● **WORK ITEM**:
Look through the listing and report every line that has "none" in it.
---------------
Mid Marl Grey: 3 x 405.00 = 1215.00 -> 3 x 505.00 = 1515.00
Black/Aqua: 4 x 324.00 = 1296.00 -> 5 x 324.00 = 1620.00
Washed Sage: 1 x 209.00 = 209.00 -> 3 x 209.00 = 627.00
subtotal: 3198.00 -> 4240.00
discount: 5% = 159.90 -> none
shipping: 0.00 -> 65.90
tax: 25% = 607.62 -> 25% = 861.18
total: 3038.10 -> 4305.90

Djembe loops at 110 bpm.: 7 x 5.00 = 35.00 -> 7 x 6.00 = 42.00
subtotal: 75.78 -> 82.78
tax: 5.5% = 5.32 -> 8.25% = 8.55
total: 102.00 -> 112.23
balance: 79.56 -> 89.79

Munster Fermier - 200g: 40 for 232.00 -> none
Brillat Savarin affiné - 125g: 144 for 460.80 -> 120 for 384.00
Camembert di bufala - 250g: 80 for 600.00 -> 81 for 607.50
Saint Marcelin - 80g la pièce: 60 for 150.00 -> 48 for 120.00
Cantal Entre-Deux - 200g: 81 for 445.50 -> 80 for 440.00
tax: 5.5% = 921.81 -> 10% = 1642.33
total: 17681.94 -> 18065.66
---------------
● **TASK RESPONSE**:
discount: 5% = 159.90 -> none
Munster Fermier - 200g: 40 for 232.00 -> none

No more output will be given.